Category Archives: Christmas

Like a pajama factory

This year the mothers of my grandchildren had a great idea and I ran with it. They suggested grandma-made pajama pants for their children for Christmas, and I was happy to comply.

I collected data on the little ones, who range in size from 18 months to size 12. I found a pattern online for pajama bottoms and managed to draw the size 10 and size 12 based on measurements and lines for size 8. Whew, I felt lucky just finding a multi-sized pattern from infant to size 8! I have 7 grandchildren, and my idea was to make pj pants for each one from a Christmas-patterned flannel, and for 5 of them an additional pair in a pattern each would love.

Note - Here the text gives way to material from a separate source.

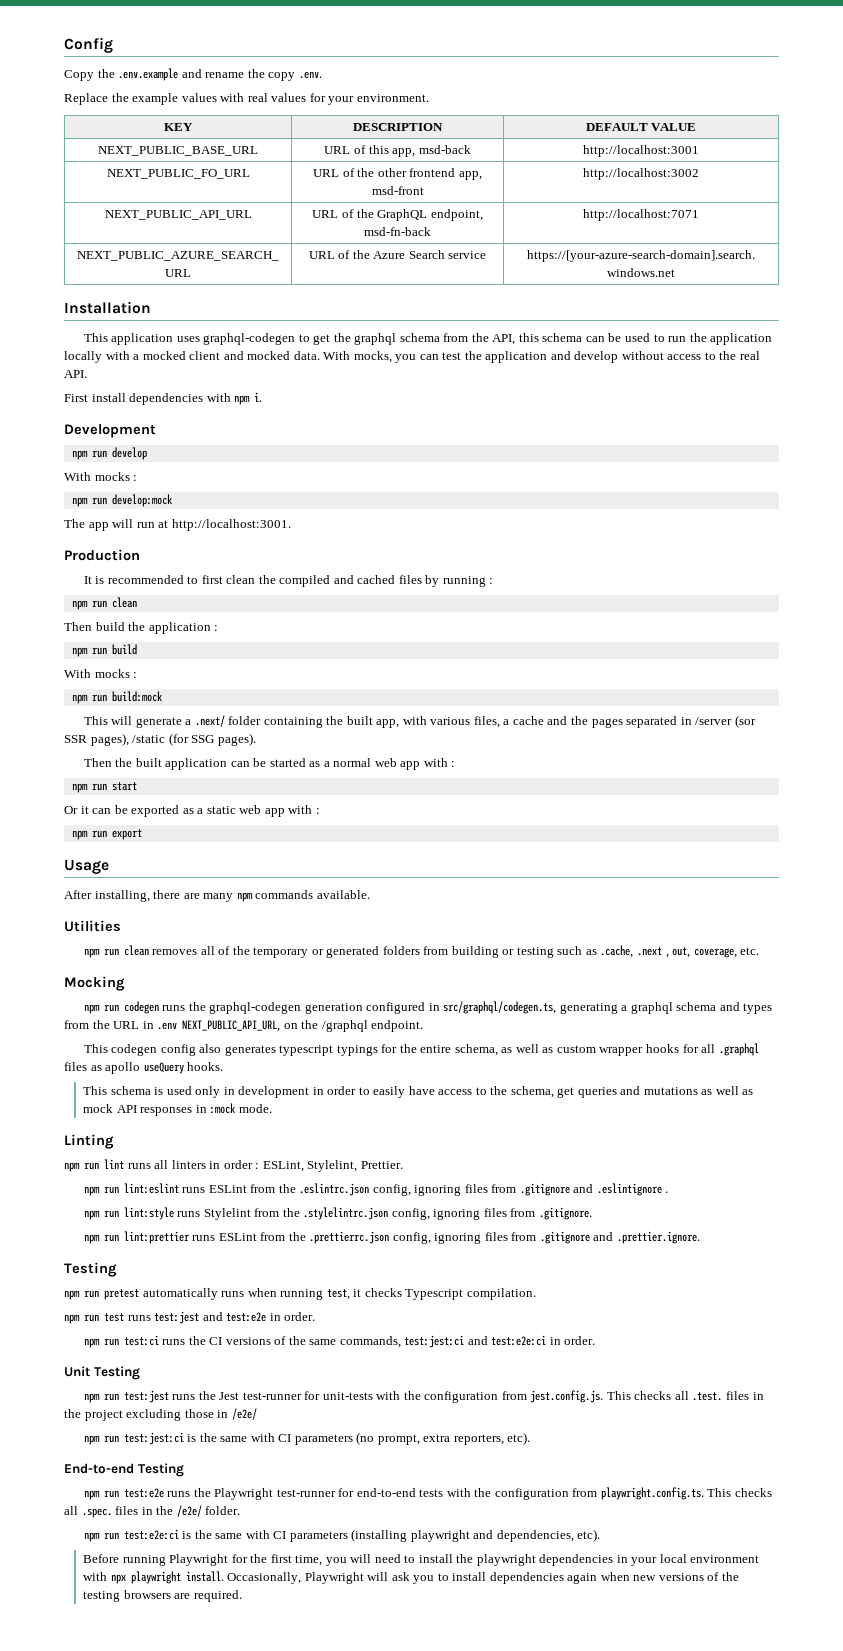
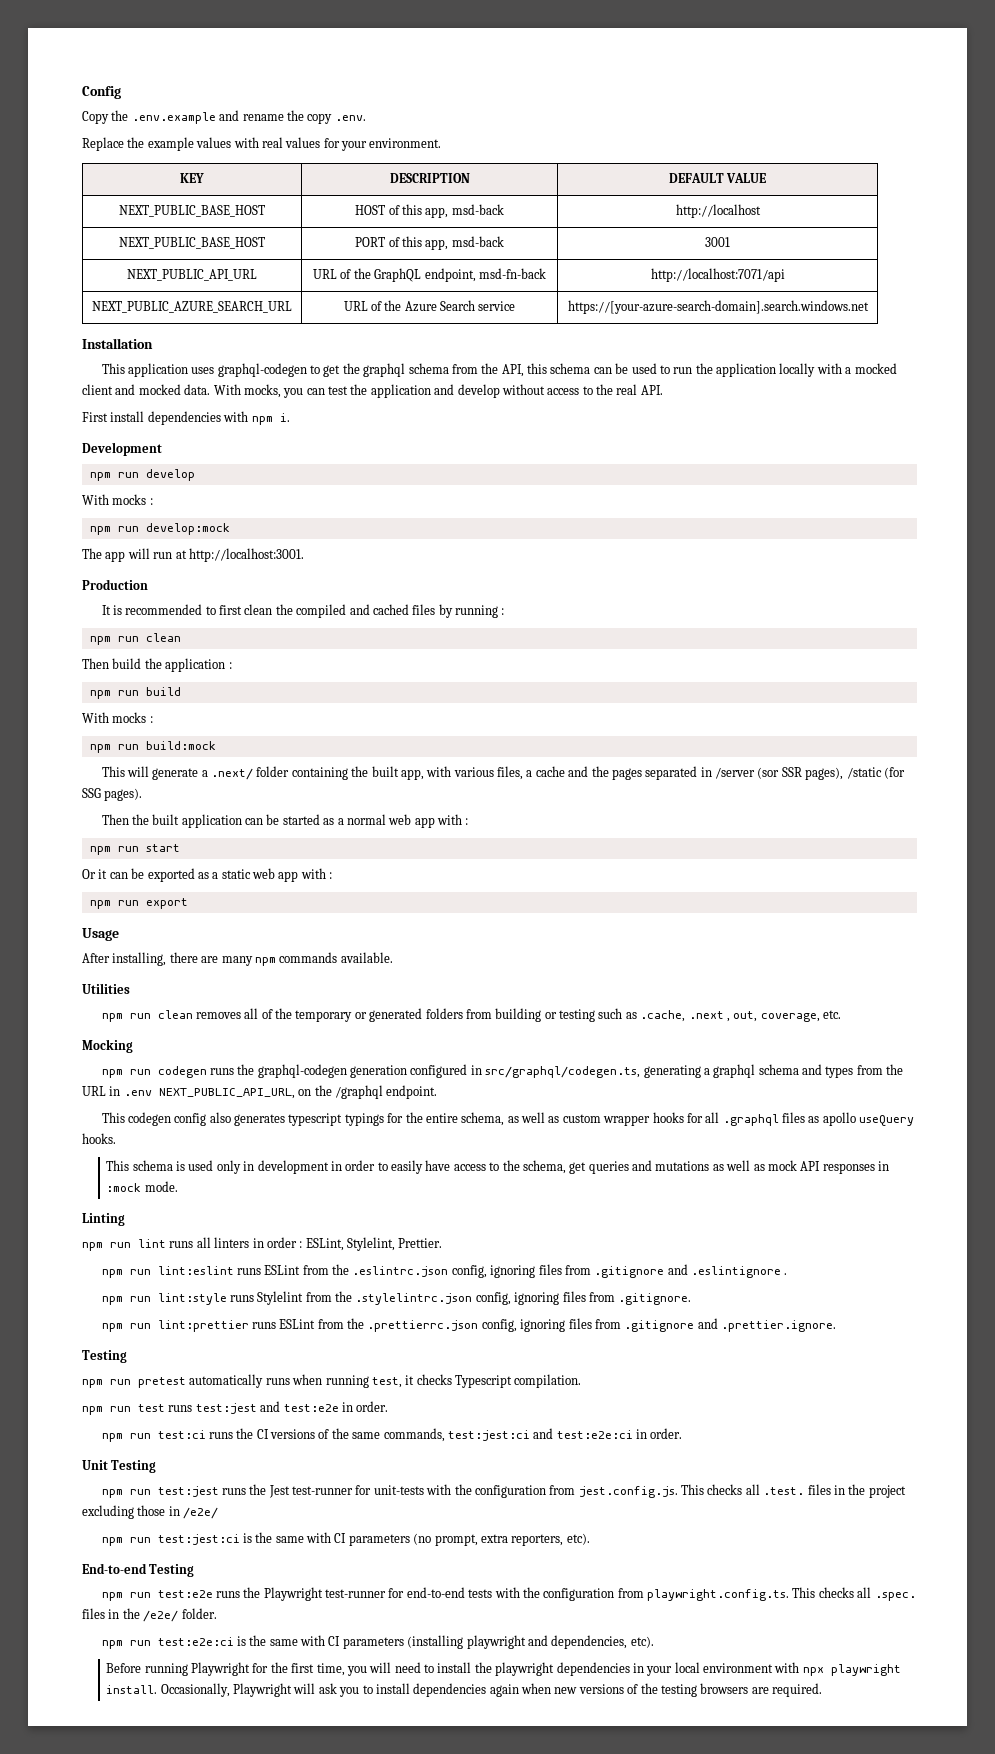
[98,146,258,156] [324,145,471,157] [583,145,699,157] [106,169,250,179] [313,168,482,180] [371,186,424,195] [583,168,699,180] NEXT_PUBLIC_BASE_URL | URL of this app, msd-back | http://localhost:3001 // NEXT_PUBLIC_FO_URL | URL of the other frontend app, msd-front | http://localhost:3002 -> [119,205,265,217] [355,204,504,218] [675,204,761,218] [119,237,265,249] [355,236,504,250] [705,237,730,247] NEXT_PUBLIC_BASE_HOST | HOST of this app, msd-back | http://localhost // NEXT_PUBLIC_BASE_HOST | PORT of this app, msd-back | 3001
[583,209,699,221] http://localhost:7071 -> [650,268,785,282] http://localhost:7071/api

The other 2 were not left out, you’ll see their quick quilts in a future post.

I went to the fabric store armed with measurements. I hadn’t noticed when flannel widths decreased, so I had to also re-figure the length I would need. If it comes in only 42″ widths, I had to figure I would get less once it was prewashed, and that was true – only 38″ in one case! I could not get two large pieces cut for the sizes 10 and 12 from one width of flannel, so I had to match up some of the smallest pieces next to the largest pieces.

I made a couple of errors along the way, but purchased fabric is never wasted, just used for another project. My dining room table became my cutting table for two weekends, and it was an organized chaos for a while. I found that I purchased the exact length I needed for the Christmas pattern pants. Too little fabric would have panicked me! I don’t live near fabric stores, so it would have meant a long drive to purchase more of the same.

Some of the flannel designs were one-way designs, meaning there was a right-side-up direction to the pattern. I had to be sure to cut the waist part of the pattern with the design going up. In at least two instances there was a definite lateral pattern as well. I had to use my knowledge of matching plaids to match the patterns as well.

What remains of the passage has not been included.